Plongée dans l’extrémisme nihiliste, cette nouvelle menace qui pèse sur la Belgique
Depuis deux ans maintenant, l’Ocam identifie cette mouvance comme une présence structurelle sur notre territoire. Le phénomène est difficile à cerner parce qu’il ne repose pas sur une doctrine unique. Il emprunte ses modes de pensées et de fonctionnement aux idéologies masculinistes, au satanisme, à la culture du gore et des jeux ultra-violents ou encore aux communautés criminelles en ligne. Liste non exhaustive. Son seul véritable dénominateur commun est la destruction, sans autre finalité qu’amener nos sociétés au chaos total. Là où les terroristes « traditionnels » prétendent bâtir un « ordre nouveau », les nihilistes n’offrent que le vide. La violence devient une fin en soi. Les victimes, souvent des adolescents fragiles, sont manipulées, humiliées, poussées vers l’automutilation, la sextorsion ou l’agression d’autrui. Les plateformes numériques deviennent les incubateurs d’une radicalisation sans frontières, où la cruauté est récompensée comme un jeu.
Extrémisme nihiliste : les jeunes sont une cible prioritaire de cette « violence atroce »
Parce qu’elle est éclatée et largement virtuelle, cette menace reste sous le radar de l’opinion publique.

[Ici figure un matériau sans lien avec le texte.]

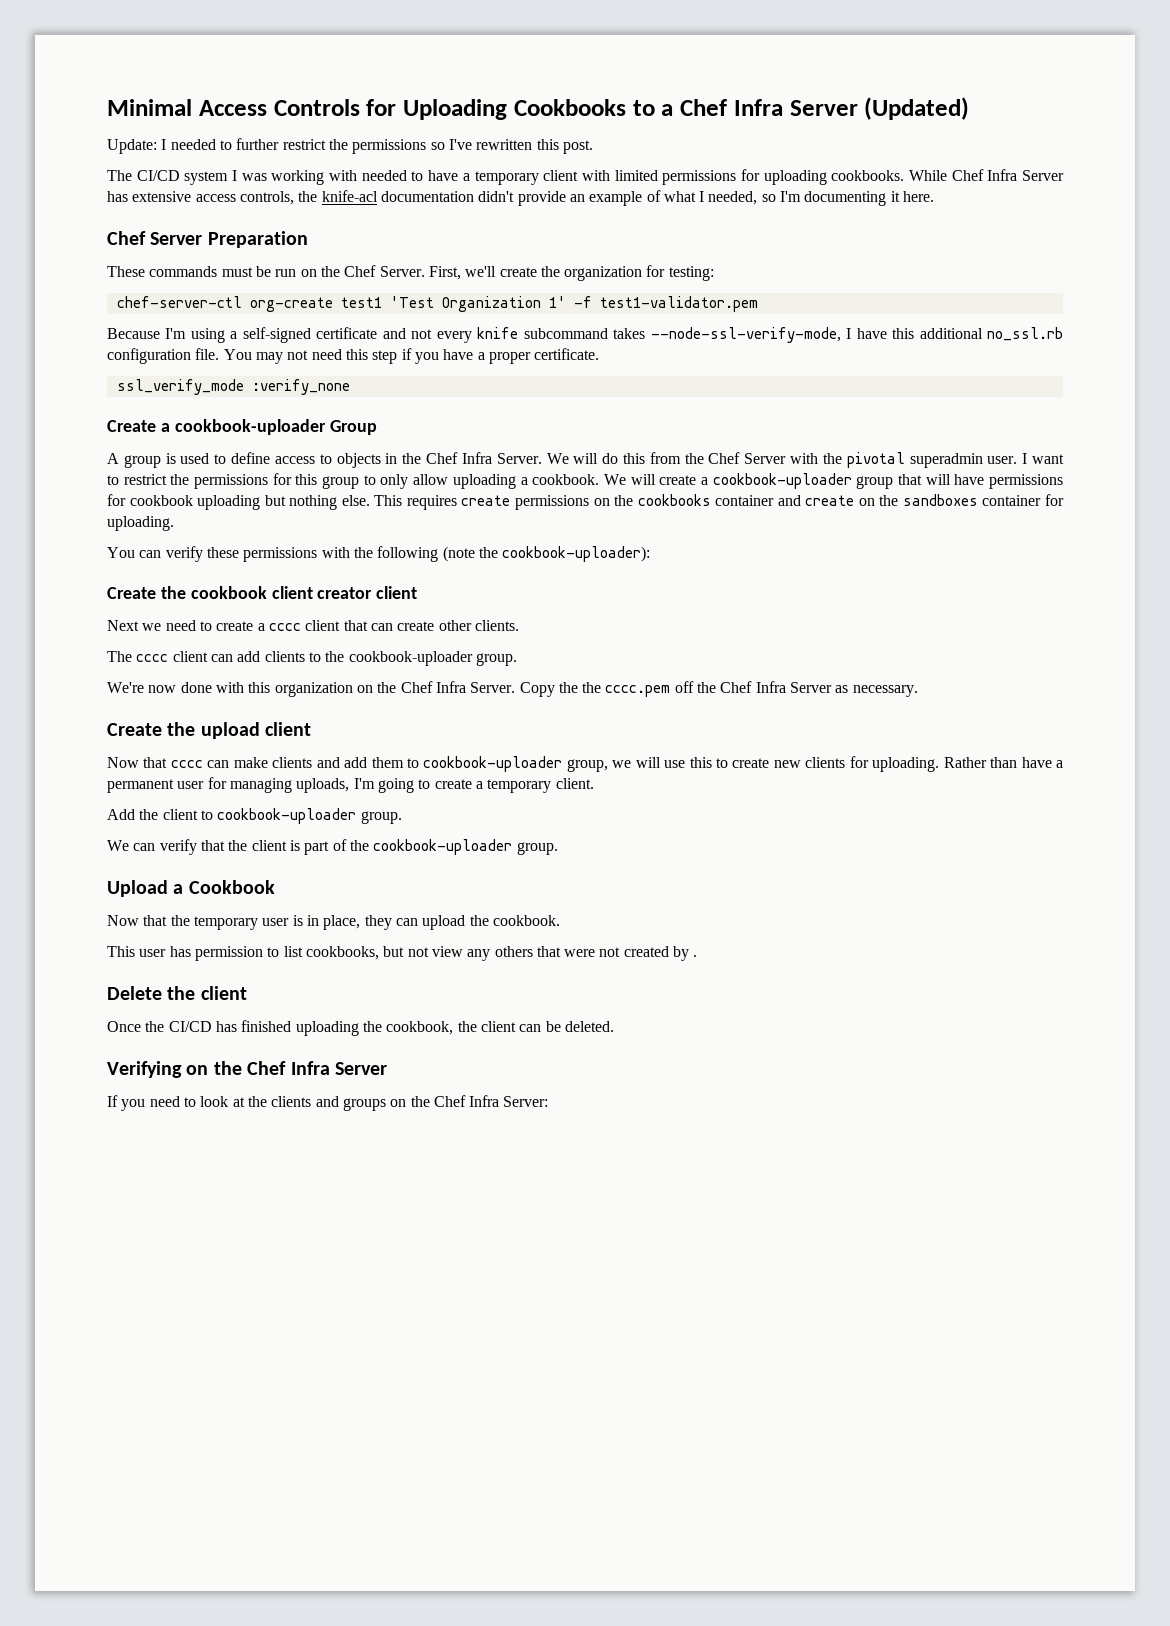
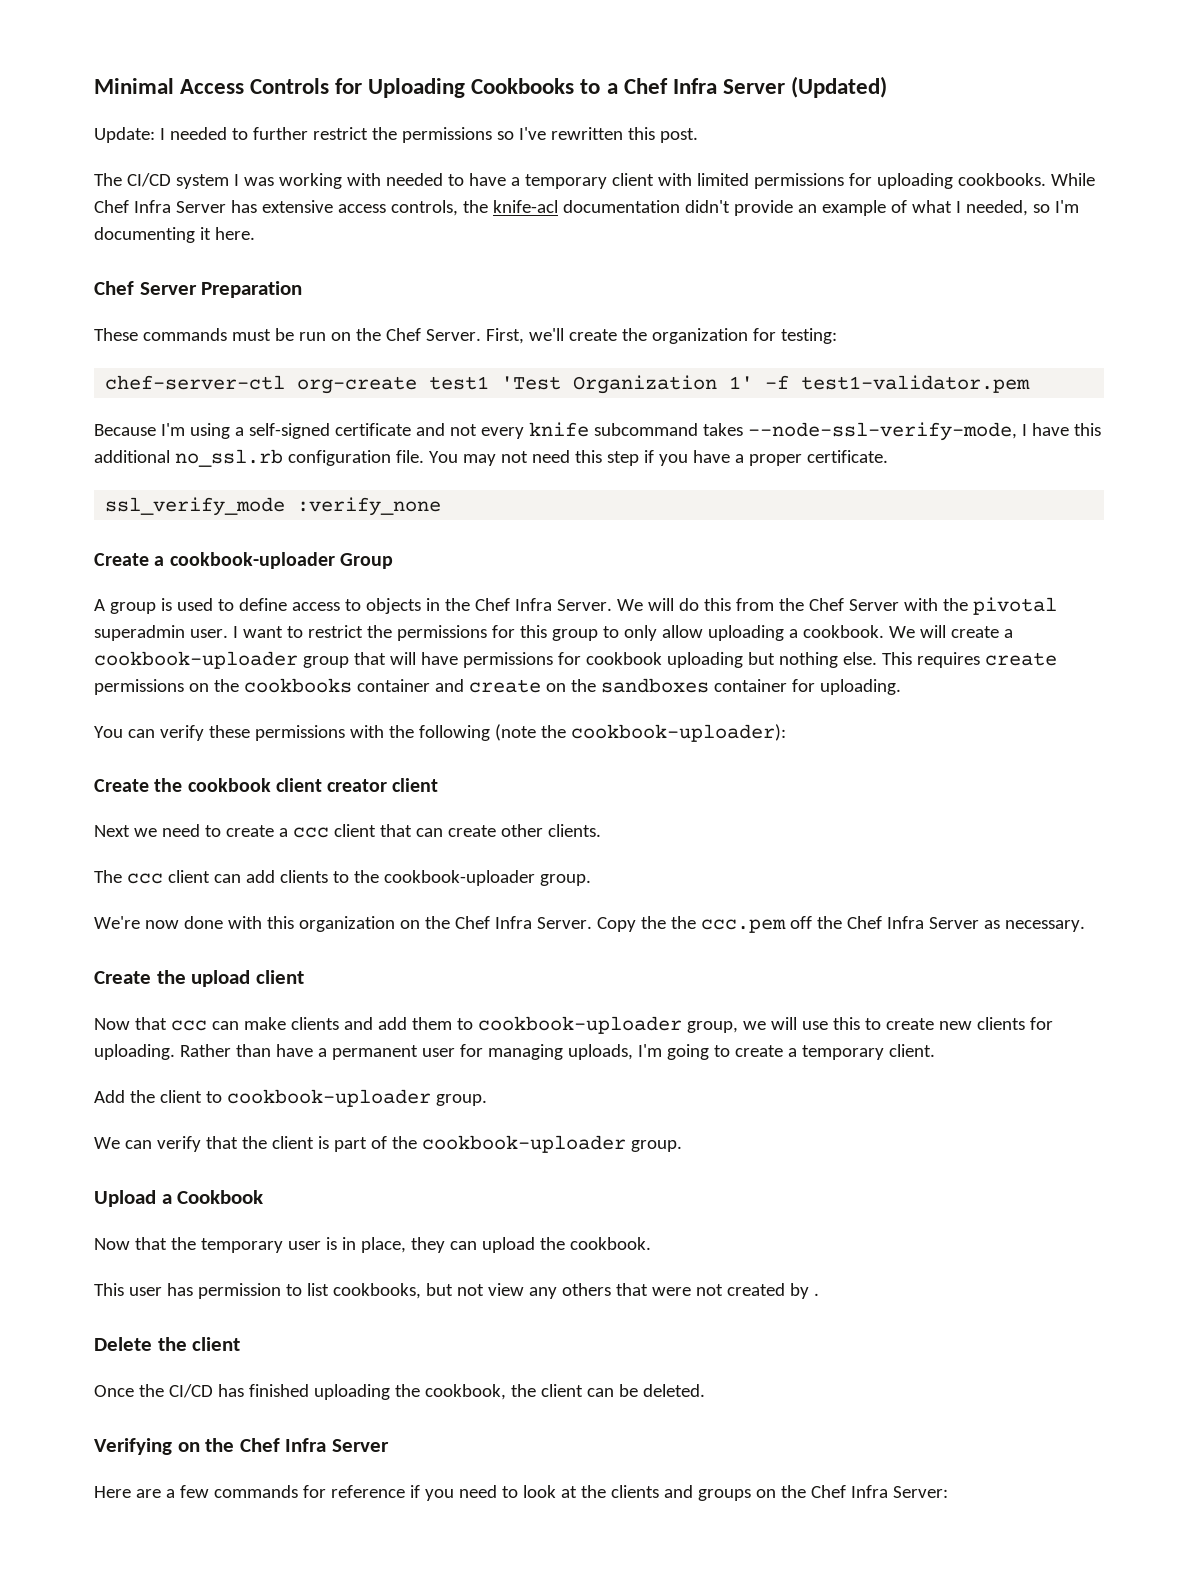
[268,623,301,631] cccc -> [292,827,329,838] ccc
[136,654,169,662] cccc -> [126,873,163,884] ccc
[605,685,671,697] cccc.pem -> [700,919,786,933] ccc.pem
[170,760,203,768] cccc -> [170,1020,207,1031] ccc
[107,1095,118,1107] If -> [94,1485,420,1498] Here are a few commands for reference if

Mais les signaux s’accumulent et les services de renseignement européens documentent maintenant l’émergence de réseaux capables de transformer des jeunes vulnérables en auteurs ou en victimes de violences extrêmes. C’est utile et bienvenu. Il serait imprudent d’attendre qu’un attentat spectaculaire révèle au grand public ce que les spécialistes observent déjà. Comprendre ce nouvel extrémisme, investir dans la prévention numérique, renforcer les capacités d’enquête et sensibiliser les citoyens ne relèvent pas de la dramatisation. C’est le minimum qu’impose une menace dont l’ambition est de dissoudre toute valeur commune, de nier l’existence même de toute forme d’humanité.